What you have to do: For the records below, say how many lines contain the string "both". Give no other text.

########################################

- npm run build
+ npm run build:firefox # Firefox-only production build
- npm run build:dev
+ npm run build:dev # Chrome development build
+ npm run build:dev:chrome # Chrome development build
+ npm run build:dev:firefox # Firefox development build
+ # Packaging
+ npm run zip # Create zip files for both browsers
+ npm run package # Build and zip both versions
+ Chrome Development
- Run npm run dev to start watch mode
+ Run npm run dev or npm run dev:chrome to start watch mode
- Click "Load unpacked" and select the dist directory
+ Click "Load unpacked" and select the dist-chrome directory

########################################

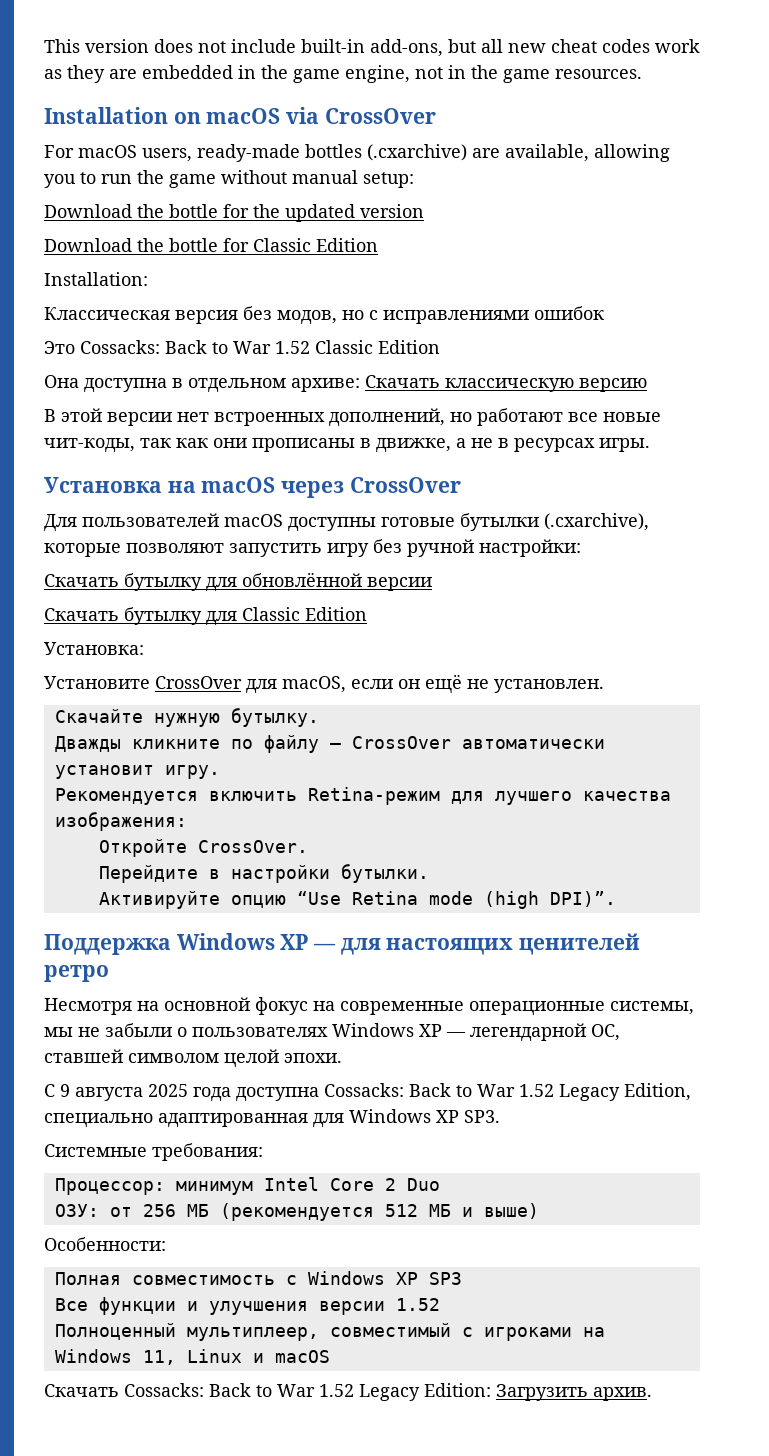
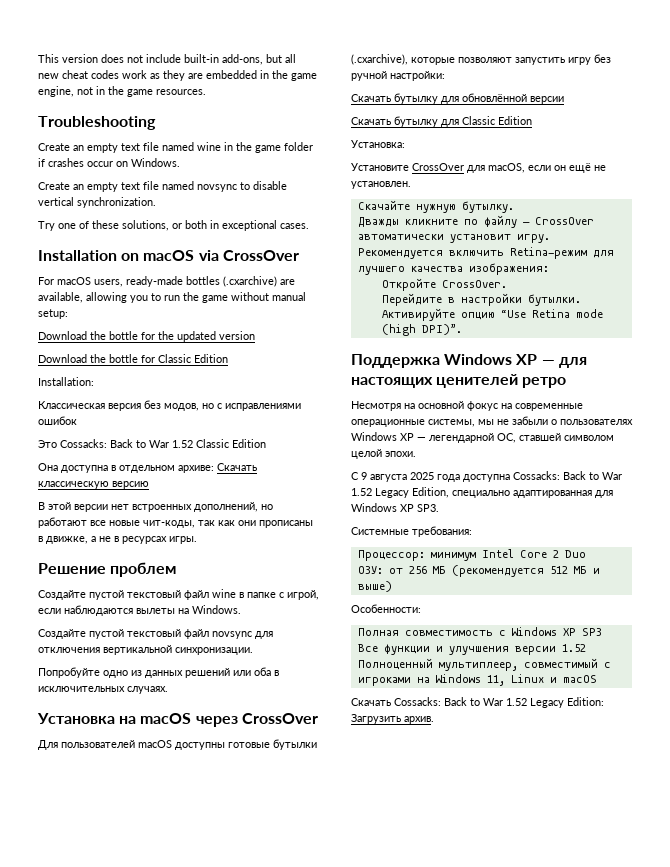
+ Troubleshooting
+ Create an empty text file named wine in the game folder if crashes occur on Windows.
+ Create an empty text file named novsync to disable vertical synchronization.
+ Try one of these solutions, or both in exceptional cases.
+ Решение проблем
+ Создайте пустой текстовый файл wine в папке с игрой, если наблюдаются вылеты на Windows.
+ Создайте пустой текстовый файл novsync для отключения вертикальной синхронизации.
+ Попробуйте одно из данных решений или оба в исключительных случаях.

########################################

Result of the task: 3